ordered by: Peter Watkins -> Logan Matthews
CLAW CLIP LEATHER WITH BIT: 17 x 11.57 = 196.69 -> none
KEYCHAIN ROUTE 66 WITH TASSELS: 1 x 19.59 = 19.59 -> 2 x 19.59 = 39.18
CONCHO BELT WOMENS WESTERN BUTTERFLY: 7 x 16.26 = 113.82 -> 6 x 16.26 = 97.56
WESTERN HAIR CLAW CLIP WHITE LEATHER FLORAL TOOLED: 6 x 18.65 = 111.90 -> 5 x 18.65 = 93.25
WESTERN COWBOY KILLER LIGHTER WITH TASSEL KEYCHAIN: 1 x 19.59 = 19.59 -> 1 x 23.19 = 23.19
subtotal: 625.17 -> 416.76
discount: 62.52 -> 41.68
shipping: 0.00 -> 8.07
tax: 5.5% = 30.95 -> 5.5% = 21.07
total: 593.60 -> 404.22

+-------+

## What you need to do:
So that the data stays intact, repeat all of it exactly.

## Solution:
ordered by: Peter Watkins -> Logan Matthews
CLAW CLIP LEATHER WITH BIT: 17 x 11.57 = 196.69 -> none
KEYCHAIN ROUTE 66 WITH TASSELS: 1 x 19.59 = 19.59 -> 2 x 19.59 = 39.18
CONCHO BELT WOMENS WESTERN BUTTERFLY: 7 x 16.26 = 113.82 -> 6 x 16.26 = 97.56
WESTERN HAIR CLAW CLIP WHITE LEATHER FLORAL TOOLED: 6 x 18.65 = 111.90 -> 5 x 18.65 = 93.25
WESTERN COWBOY KILLER LIGHTER WITH TASSEL KEYCHAIN: 1 x 19.59 = 19.59 -> 1 x 23.19 = 23.19
subtotal: 625.17 -> 416.76
discount: 62.52 -> 41.68
shipping: 0.00 -> 8.07
tax: 5.5% = 30.95 -> 5.5% = 21.07
total: 593.60 -> 404.22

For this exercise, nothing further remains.